All that is wanted is the lines from the first line of the listing below through the line containing "total: 271.67 -> 308.59", written out exactly with pictures left out.
--------------------------------------------------
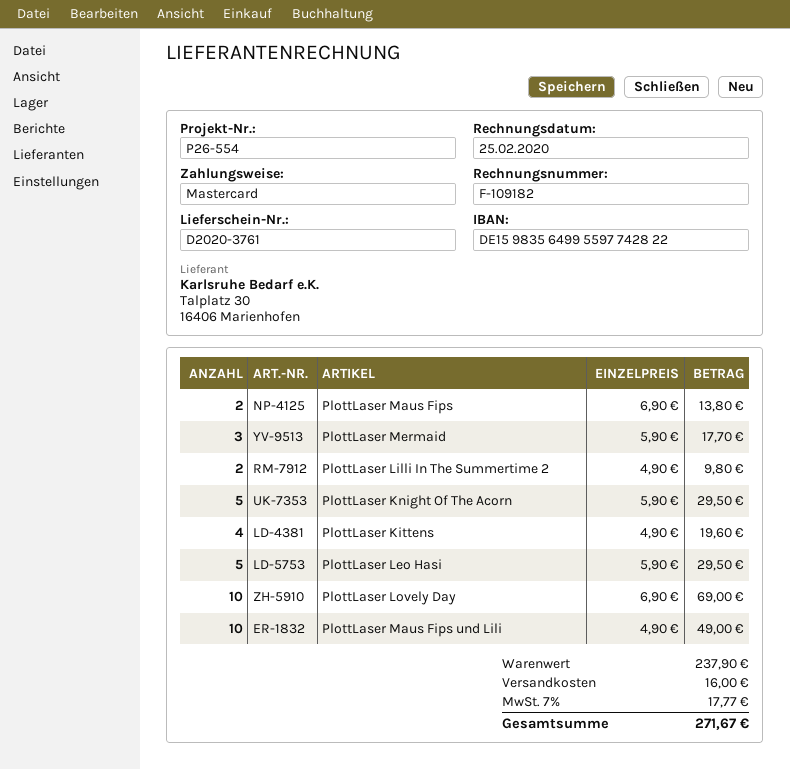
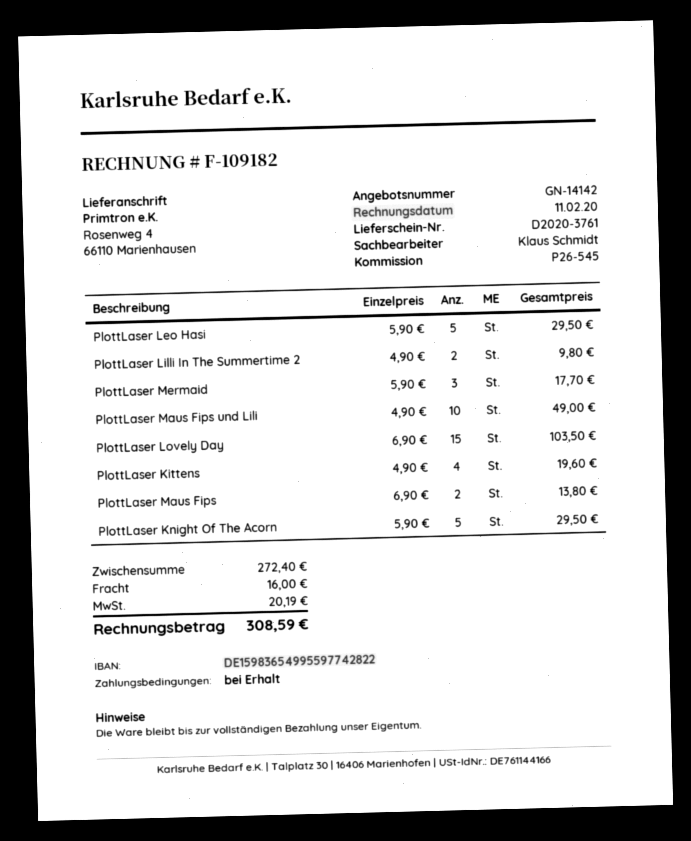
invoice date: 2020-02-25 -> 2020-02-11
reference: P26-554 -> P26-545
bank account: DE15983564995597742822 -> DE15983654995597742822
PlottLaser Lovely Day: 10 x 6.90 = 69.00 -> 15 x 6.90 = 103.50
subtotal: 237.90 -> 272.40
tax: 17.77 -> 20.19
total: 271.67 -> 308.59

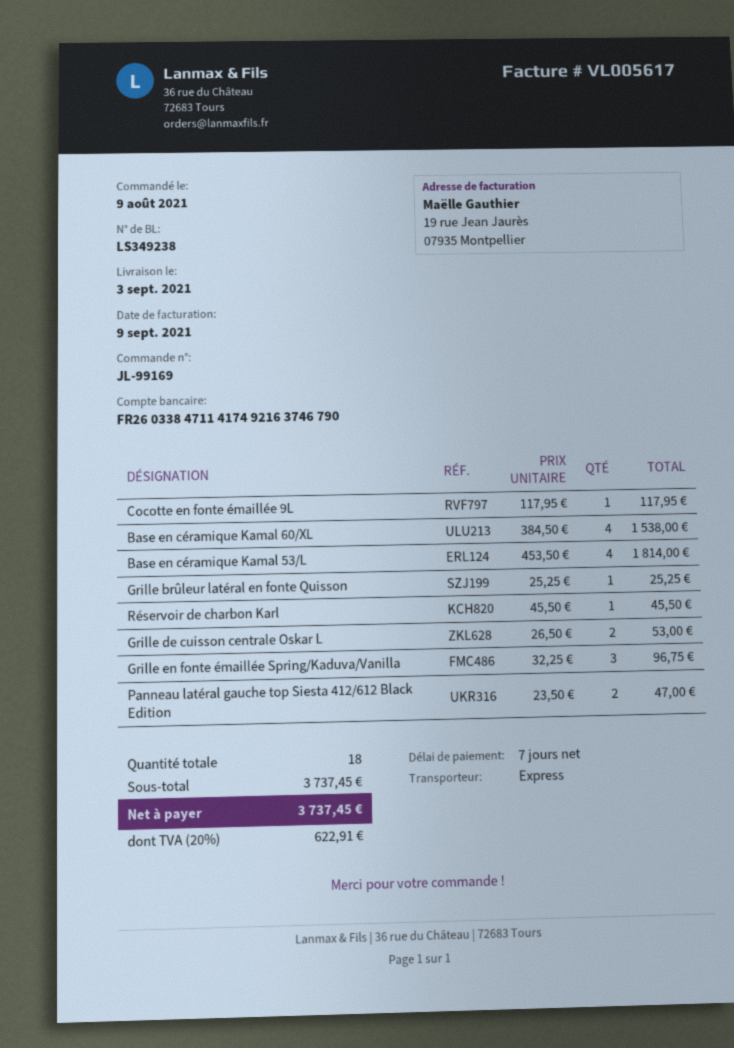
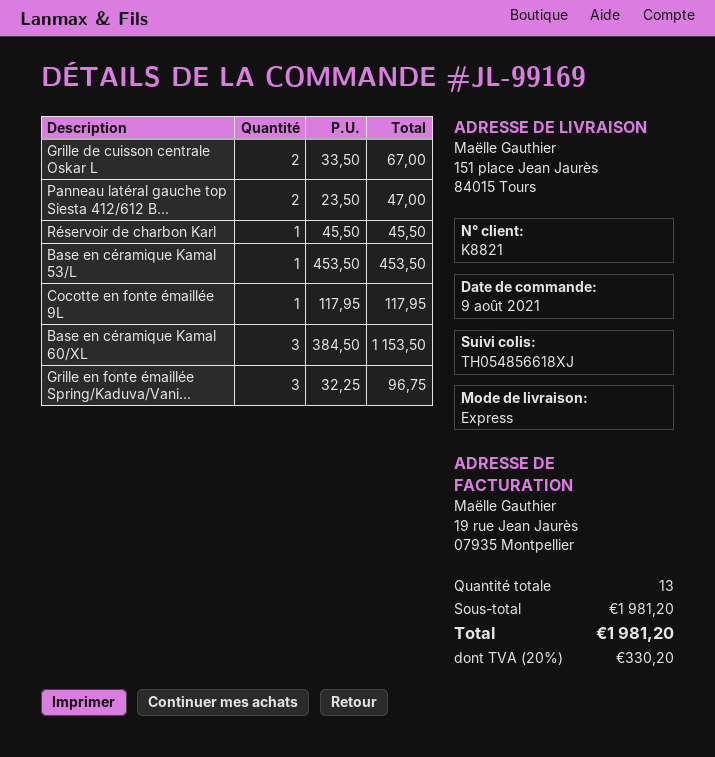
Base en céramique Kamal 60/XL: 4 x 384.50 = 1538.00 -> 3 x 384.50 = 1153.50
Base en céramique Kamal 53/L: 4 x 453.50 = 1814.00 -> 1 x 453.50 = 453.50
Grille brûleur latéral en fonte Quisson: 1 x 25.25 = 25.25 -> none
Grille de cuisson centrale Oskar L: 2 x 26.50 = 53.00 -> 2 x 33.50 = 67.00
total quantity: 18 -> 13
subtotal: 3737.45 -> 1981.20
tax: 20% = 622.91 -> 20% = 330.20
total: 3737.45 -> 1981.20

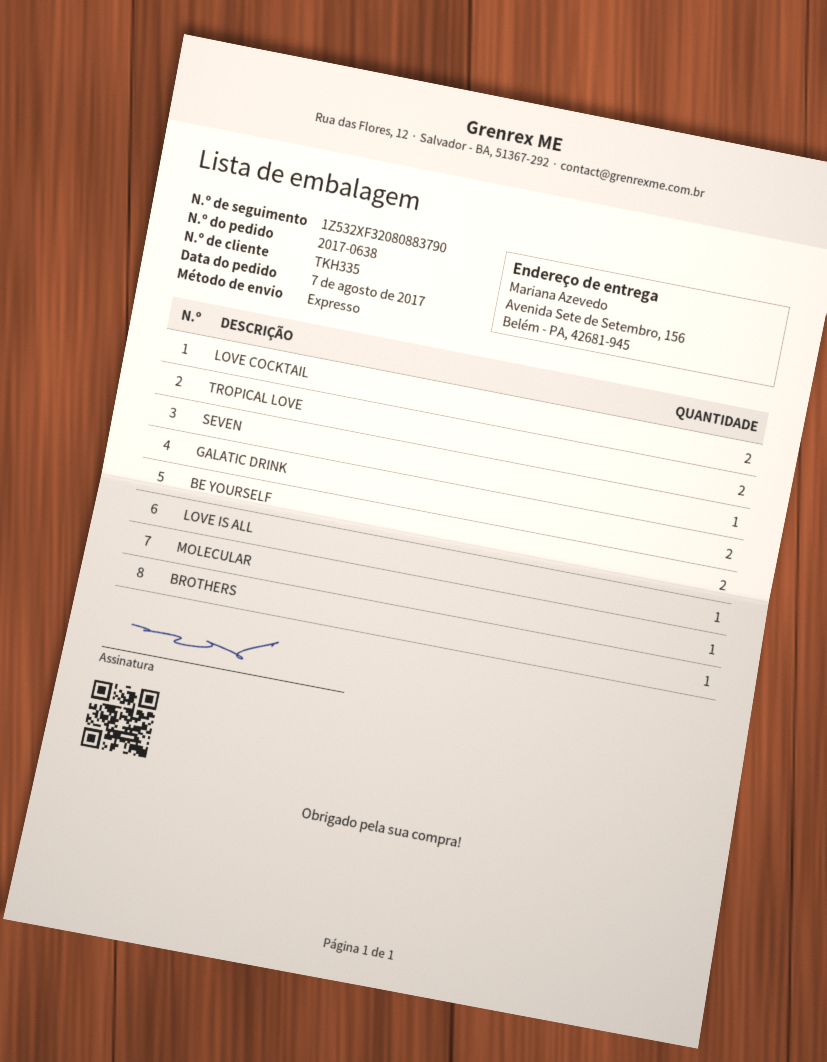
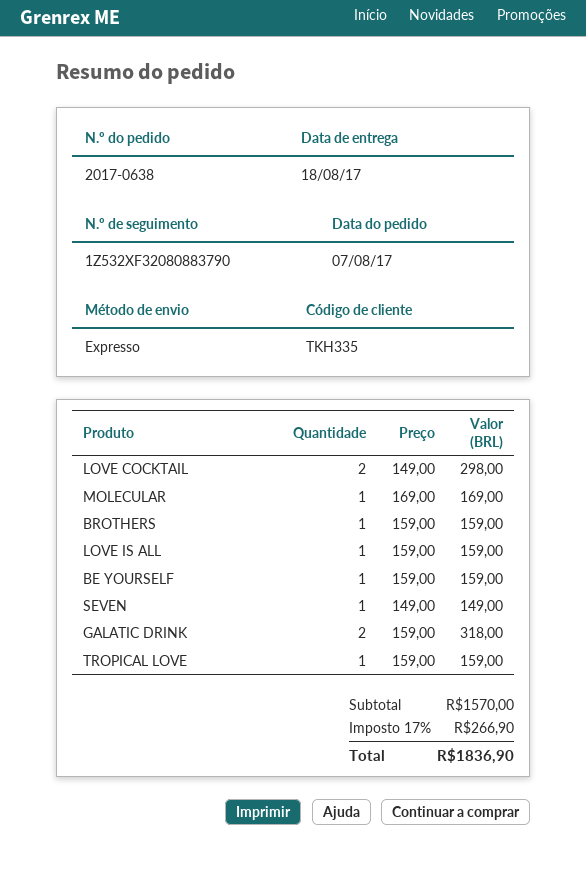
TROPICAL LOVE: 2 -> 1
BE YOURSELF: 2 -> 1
--------------------------------------------------
__Finished exercise__
invoice date: 2020-02-25 -> 2020-02-11
reference: P26-554 -> P26-545
bank account: DE15983564995597742822 -> DE15983654995597742822
PlottLaser Lovely Day: 10 x 6.90 = 69.00 -> 15 x 6.90 = 103.50
subtotal: 237.90 -> 272.40
tax: 17.77 -> 20.19
total: 271.67 -> 308.59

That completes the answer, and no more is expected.